Upmanu lall est professeur à l’université Columbia, membre du comité consultatif de Xylem et éminent expert en matière d’hydroclimatologie. Il nous livre ici son point de vue sur les inondations et l’avenir.
Des inondations désastreuses dans diverses régions du globe semblent faire la une partout. Les inondations ont-elles cru en intensité et en fréquence ?
On s’attend à plus d’inondations dans les régions de basses et moyennes latitudes en cas de réchauffement du climat. Néanmoins, on ne peut pas dire que l’on constate une tendance à la hausse des inondations, du moins pas au cours des dix ans écoulés. L’an dernier, on a recensé des crues impressionnantes aux effets dévastateurs au Pakistan, au Brésil et dans le Queensland, en Australie. Même si certaines d’entre elles étaient sans précédent dans l’histoire récente, elles n’étaient pas exceptionnelles au regard de ce que l’on peut reconstituer du passé et sont probablement dues aux modes naturels de la variabilité climatique.
Cependant, bon nombre de chercheurs montrent à l’aide de modélisations du climat que les risques d’inondations dans le nord de l’Europe sont beaucoup plus élevés aujourd’hui qu’au début du 20e siècle. Mais il s’agit là de changements subtils intervenant dans des épisodes rares.
Même si l’on ne constate pas une augmentation des inondations dues au changement climatique, les variations naturelles du climat qui persistent pendant des dizaines d’années accroissent souvent spectaculairement les risques d’inondation. Il est essentiel de comprendre ces mécanismes et tout aussi essentiel de les convertir en prévisions, car l’impact de tels événements, en particulier dans un monde aussi urbanisé que le nôtre, peut être dramatique.
En termes de ressources hydriques, comment l’étude et la technique peuvent-elles contribuer à atténuer les effets du changement climatique ?

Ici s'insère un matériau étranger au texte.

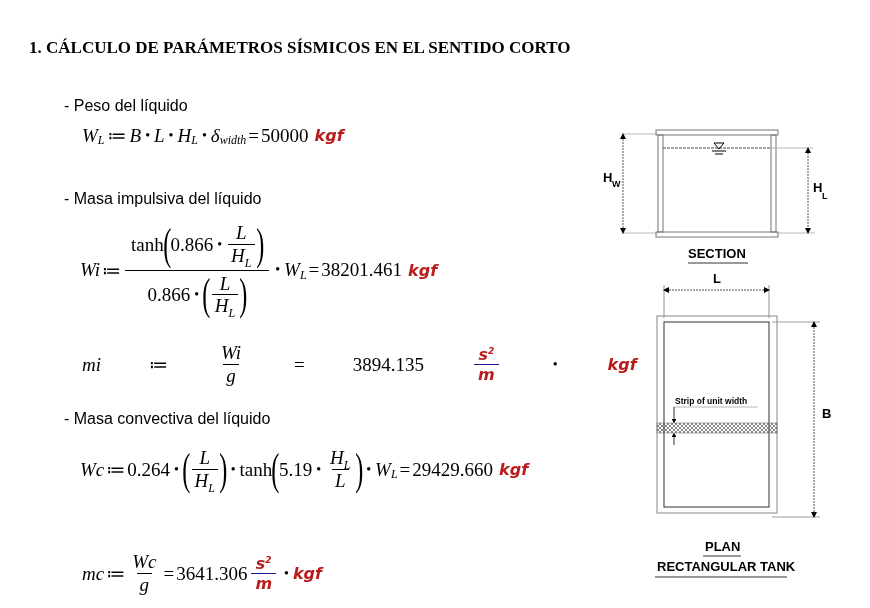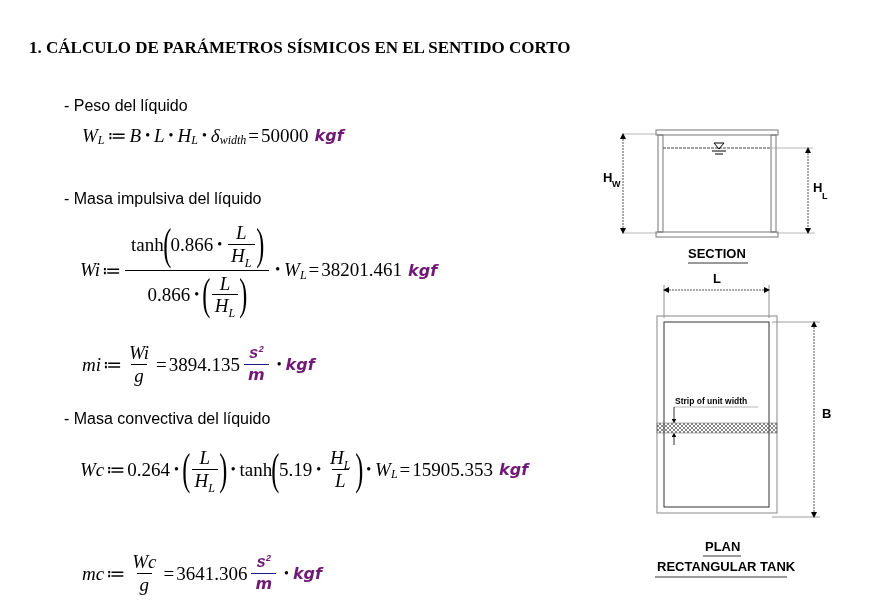--- a/index.html
+++ b/index.html
@@ -2,29 +2,29 @@
 <html><head>
 <meta charset="utf-8">
 <style>
   html, body { margin:0; padding:0; background:#ffffff; }
   body { width:870px; height:608px; position:relative; overflow:hidden; font-family:"Liberation Sans", sans-serif; color:#000; }
   .title { position:absolute; left:29px; top:38px; font-family:Liberation Serif, serif; font-weight:bold; font-size:17px; letter-spacing:0; }
   .sub { position:absolute; left:57px; font-family:Liberation Sans, sans-serif; font-size:16px;margin-left:7px; }
   .eq { position:absolute; font-family:"Liberation Serif", serif; font-size:19px; white-space:nowrap; display:flex; align-items:center; }
   .it { font-style:italic; }
   .sb { font-size:12px; position:relative; top:5px; font-style:italic; }
-  .unit { color:#701a75; font-weight:bold; font-style:italic; font-family:"DejaVu Sans", sans-serif; font-size:16px; }
+  .unit { color:#b91c1c; font-weight:bold; font-style:italic; font-family:"DejaVu Sans", sans-serif; font-size:16px; }
   .dot { margin:0 4px; font-size:14px; }
   .frac { display:inline-flex; flex-direction:column; align-items:center; vertical-align:middle; margin:0 2px; }
   .frac .num { padding:0 3px; line-height:1.15; }
   .frac .den { padding:0 3px; border-top:1.3px solid #000; line-height:1.2; }
   .paren { font-size:44px; font-weight:100; line-height:1; transform:scaleX(0.55); display:inline-block; margin:0 -4px; }
   .sp { width:6px; display:inline-block; }
   .ufrac { display:inline-flex; flex-direction:column; align-items:center; vertical-align:middle; margin:0 4px; }
-  .ufrac .num { padding:0 4px; line-height:1.1;font-family:Liberation Mono, monospace; }
+  .ufrac .num { padding:0 4px; line-height:1.1; }
   .ufrac .den { border-top:1.3px solid #1a1a8c; padding:0 4px; line-height:1.2; }
   .diagram { position:absolute; left:590px; top:120px; width:260px; height:470px; }
   .dlabel { font-family:"Liberation Sans", sans-serif; font-weight:bold; fill:#000; }
 </style>
 </head>
 <body>
 
 <div class="title">1. CÁLCULO DE PARÁMETROS SÍSMICOS EN EL SENTIDO CORTO</div>
 
 <div class="sub" style="top:97px;">- Peso del líquido</div>
@@ -76,21 +76,21 @@
   </span>
   <span class="dot">•</span>
   <span class="it">W</span>
     <span class="sb">L</span>
   <span style="margin:0 2px;">=</span>
   <span>38201.461</span>
   <span class="sp"></span>
   <span class="unit">kgf</span>
 </div>
 
-<div class="eq" style="left:82px; top:342px;">
+<div class="eq" style="left:82px; top:342px;gap:46px;">
   <span class="it">mi</span>
   <span style="margin:0 2px;">≔</span>
   <span class="frac">
       <span class="num it">Wi</span>
       <span class="den it">g</span>
     </span>
   <span style="margin:0 2px;">=</span>
   <span>3894.135</span>
   <span class="ufrac">
     <span class="num unit"><span>s</span><sup style="font-size:9px;">2</sup></span>
@@ -119,21 +119,21 @@
     <span class="dot">•</span>
   <span class="frac">
       <span class="num"><span class="it">H</span><span class="sb">L</span></span>
       <span class="den it">L</span>
     </span>
   <span class="paren">)</span>
   <span class="dot">•</span>
   <span class="it">W</span>
     <span class="sb">L</span>
   <span style="margin:0 2px;">=</span>
-  <span>15905.353</span>
+  <span>29429.660</span>
   <span class="sp"></span>
   <span class="unit">kgf</span>
 </div>
 
 <div class="eq" style="left:82px; top:512px;margin-top:39px;">
   <span class="it">mc</span>
   <span style="margin:0 2px;">≔</span>
   <span class="frac">
       <span class="num it">Wc</span>
       <span class="den it">g</span>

Selon l’une des prévisions relatives au changement climatique, les intervalles entre les précipitations vont augmenter et les événements pluvieux seront plus intenses. Ceci implique un besoin supplémentaire en matière de capacité de stockage et une meilleure utilisation de celle-ci.
Les besoins de potabilisation et d’épuration de l’eau vont également progresser car de tels changements vont vraisemblablement accroître la dynamique du lessivage des sols. Si on lui ajoute la persistance des polluants diffus dans les plans d’eau, tout ceci va fortement dégrader la qualité de l’eau. Le traitement consomme beaucoup d’énergie, on a besoin de stratégies pour piéger et fixer le carbone, et on doit faire davantage appel aux énergies renouvelables, en particulier l’énergie solaire dans les processus de traitement.
Comment souhaitez-vous que les compagnies des eaux contribuent à la disponibilité d’eau sûre ?
En zone urbaine, elles devraient collaborer avec les pouvoirs publics pour promouvoir le modèle d’infrastructure qui met le mieux en valeur les systèmes centralisés et décentralisés tout en assurant un approvisionnement sûr d’eau à un prix abordable pour tous. Les infrastructures de base commencent à dater presque partout, on a donc besoin d’innovations pour faire baisser les coûts et améliorer la fiabilité ainsi que l’utilisation des ressources énergétiques. Il nous faut également un réseau intelligent eau potable-eaux usées-énergie géré intégralement. Les compagnies devront guider la recherchedéveloppement afin de faire aboutir cette idée.
Pensez-vous que l’on puisse faire plus dans l’enseignement en vue de préparer la prochaine génération à faire face à un avenir soumis au stress hydrique ?
On doit générer de l’enthousiasme plutôt que de rabâcher sans cesse les aspects négatifs de cet avenir. Dans les cours de sciences, on devrait introduire des thèmes relatifs aux technologies de l’eau présentés dans un contexte géographique et avec les applications de physique, de chimie et de mathématique qui s’y rapportent.
Sur quels projets travaillez-vous en ce moment ?
À l’amélioration de la sécurité hydrique mondiale par de meilleures prévisions concernant les réserves et une gestion proactive de la demande, en particulier dans l’agriculture. Ensuite, dans le cadre du Global Flood Project, notre hypothèse est que les variations climatiques structurées entraînent des inondations et des sécheresses persistantes et coïncidentes ou groupées partout ; en travaillant au niveau mondial, nous espérons améliorer de manière spectaculaire ces prévisions. Notre troisième mission est d’étudier la région de l’Himalaya en vue de comprendre et de quantifier l’impact potentiel des variations climatiques sur l’hydrologie, l’écologie et le développement de l’hydroélectricité. Enfin, une grande partie de notre travail est centré sur la gestion des risques climatiques grâce à de meilleures prévisions.